**To do:**
Nothing is to be left out; print all the entries exactly.

(Source records)
+--
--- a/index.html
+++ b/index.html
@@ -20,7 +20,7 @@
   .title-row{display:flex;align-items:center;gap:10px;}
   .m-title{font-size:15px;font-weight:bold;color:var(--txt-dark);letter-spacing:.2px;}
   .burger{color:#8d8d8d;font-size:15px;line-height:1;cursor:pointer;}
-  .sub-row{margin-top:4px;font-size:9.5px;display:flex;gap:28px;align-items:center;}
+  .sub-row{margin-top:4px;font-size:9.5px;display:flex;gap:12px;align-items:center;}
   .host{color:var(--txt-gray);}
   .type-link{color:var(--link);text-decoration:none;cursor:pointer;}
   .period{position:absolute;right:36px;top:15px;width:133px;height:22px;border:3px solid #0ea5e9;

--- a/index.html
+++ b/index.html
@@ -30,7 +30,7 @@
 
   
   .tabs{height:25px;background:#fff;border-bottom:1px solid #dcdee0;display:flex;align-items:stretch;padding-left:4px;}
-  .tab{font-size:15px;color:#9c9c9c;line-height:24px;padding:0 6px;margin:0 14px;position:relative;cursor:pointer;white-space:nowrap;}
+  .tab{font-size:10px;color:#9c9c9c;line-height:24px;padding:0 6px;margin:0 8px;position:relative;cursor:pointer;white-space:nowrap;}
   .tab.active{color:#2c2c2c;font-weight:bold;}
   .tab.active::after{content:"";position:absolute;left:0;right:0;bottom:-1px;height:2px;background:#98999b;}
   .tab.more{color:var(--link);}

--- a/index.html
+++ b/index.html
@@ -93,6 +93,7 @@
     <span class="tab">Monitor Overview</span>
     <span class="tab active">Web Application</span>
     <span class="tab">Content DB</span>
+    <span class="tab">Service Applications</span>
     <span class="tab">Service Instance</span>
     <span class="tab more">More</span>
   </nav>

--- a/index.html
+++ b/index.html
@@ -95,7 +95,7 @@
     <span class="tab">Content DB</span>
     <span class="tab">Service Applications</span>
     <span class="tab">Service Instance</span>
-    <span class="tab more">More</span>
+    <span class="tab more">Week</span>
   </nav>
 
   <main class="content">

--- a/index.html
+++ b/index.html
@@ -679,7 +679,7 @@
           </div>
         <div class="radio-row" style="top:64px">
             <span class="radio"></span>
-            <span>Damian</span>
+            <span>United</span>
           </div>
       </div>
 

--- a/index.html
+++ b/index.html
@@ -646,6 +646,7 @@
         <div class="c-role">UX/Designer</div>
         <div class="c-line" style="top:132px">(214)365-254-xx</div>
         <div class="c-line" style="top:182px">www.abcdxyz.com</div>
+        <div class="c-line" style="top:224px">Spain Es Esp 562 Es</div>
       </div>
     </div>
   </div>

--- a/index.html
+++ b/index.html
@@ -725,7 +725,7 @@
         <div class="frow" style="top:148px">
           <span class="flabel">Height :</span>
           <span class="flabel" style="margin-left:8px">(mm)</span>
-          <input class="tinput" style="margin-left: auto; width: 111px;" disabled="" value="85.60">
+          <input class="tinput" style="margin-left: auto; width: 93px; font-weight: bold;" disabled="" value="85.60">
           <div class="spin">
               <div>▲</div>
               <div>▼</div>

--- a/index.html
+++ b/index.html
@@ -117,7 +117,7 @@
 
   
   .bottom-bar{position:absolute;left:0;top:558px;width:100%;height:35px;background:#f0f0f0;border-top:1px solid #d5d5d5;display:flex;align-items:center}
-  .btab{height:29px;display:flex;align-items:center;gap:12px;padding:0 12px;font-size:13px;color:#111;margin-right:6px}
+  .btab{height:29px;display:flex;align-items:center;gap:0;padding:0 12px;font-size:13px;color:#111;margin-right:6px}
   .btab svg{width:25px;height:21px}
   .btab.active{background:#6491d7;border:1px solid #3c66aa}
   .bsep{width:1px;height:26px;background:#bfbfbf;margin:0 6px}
+--
**Answer area:**
--- a/index.html
+++ b/index.html
@@ -20,7 +20,7 @@
   .title-row{display:flex;align-items:center;gap:10px;}
   .m-title{font-size:15px;font-weight:bold;color:var(--txt-dark);letter-spacing:.2px;}
   .burger{color:#8d8d8d;font-size:15px;line-height:1;cursor:pointer;}
-  .sub-row{margin-top:4px;font-size:9.5px;display:flex;gap:28px;align-items:center;}
+  .sub-row{margin-top:4px;font-size:9.5px;display:flex;gap:12px;align-items:center;}
   .host{color:var(--txt-gray);}
   .type-link{color:var(--link);text-decoration:none;cursor:pointer;}
   .period{position:absolute;right:36px;top:15px;width:133px;height:22px;border:3px solid #0ea5e9;

--- a/index.html
+++ b/index.html
@@ -30,7 +30,7 @@
 
   
   .tabs{height:25px;background:#fff;border-bottom:1px solid #dcdee0;display:flex;align-items:stretch;padding-left:4px;}
-  .tab{font-size:15px;color:#9c9c9c;line-height:24px;padding:0 6px;margin:0 14px;position:relative;cursor:pointer;white-space:nowrap;}
+  .tab{font-size:10px;color:#9c9c9c;line-height:24px;padding:0 6px;margin:0 8px;position:relative;cursor:pointer;white-space:nowrap;}
   .tab.active{color:#2c2c2c;font-weight:bold;}
   .tab.active::after{content:"";position:absolute;left:0;right:0;bottom:-1px;height:2px;background:#98999b;}
   .tab.more{color:var(--link);}

--- a/index.html
+++ b/index.html
@@ -93,6 +93,7 @@
     <span class="tab">Monitor Overview</span>
     <span class="tab active">Web Application</span>
     <span class="tab">Content DB</span>
+    <span class="tab">Service Applications</span>
     <span class="tab">Service Instance</span>
     <span class="tab more">More</span>
   </nav>

--- a/index.html
+++ b/index.html
@@ -95,7 +95,7 @@
     <span class="tab">Content DB</span>
     <span class="tab">Service Applications</span>
     <span class="tab">Service Instance</span>
-    <span class="tab more">More</span>
+    <span class="tab more">Week</span>
   </nav>
 
   <main class="content">

--- a/index.html
+++ b/index.html
@@ -679,7 +679,7 @@
           </div>
         <div class="radio-row" style="top:64px">
             <span class="radio"></span>
-            <span>Damian</span>
+            <span>United</span>
           </div>
       </div>
 

--- a/index.html
+++ b/index.html
@@ -646,6 +646,7 @@
         <div class="c-role">UX/Designer</div>
         <div class="c-line" style="top:132px">(214)365-254-xx</div>
         <div class="c-line" style="top:182px">www.abcdxyz.com</div>
+        <div class="c-line" style="top:224px">Spain Es Esp 562 Es</div>
       </div>
     </div>
   </div>

--- a/index.html
+++ b/index.html
@@ -725,7 +725,7 @@
         <div class="frow" style="top:148px">
           <span class="flabel">Height :</span>
           <span class="flabel" style="margin-left:8px">(mm)</span>
-          <input class="tinput" style="margin-left: auto; width: 111px;" disabled="" value="85.60">
+          <input class="tinput" style="margin-left: auto; width: 93px; font-weight: bold;" disabled="" value="85.60">
           <div class="spin">
               <div>▲</div>
               <div>▼</div>

--- a/index.html
+++ b/index.html
@@ -117,7 +117,7 @@
 
   
   .bottom-bar{position:absolute;left:0;top:558px;width:100%;height:35px;background:#f0f0f0;border-top:1px solid #d5d5d5;display:flex;align-items:center}
-  .btab{height:29px;display:flex;align-items:center;gap:12px;padding:0 12px;font-size:13px;color:#111;margin-right:6px}
+  .btab{height:29px;display:flex;align-items:center;gap:0;padding:0 12px;font-size:13px;color:#111;margin-right:6px}
   .btab svg{width:25px;height:21px}
   .btab.active{background:#6491d7;border:1px solid #3c66aa}
   .bsep{width:1px;height:26px;background:#bfbfbf;margin:0 6px}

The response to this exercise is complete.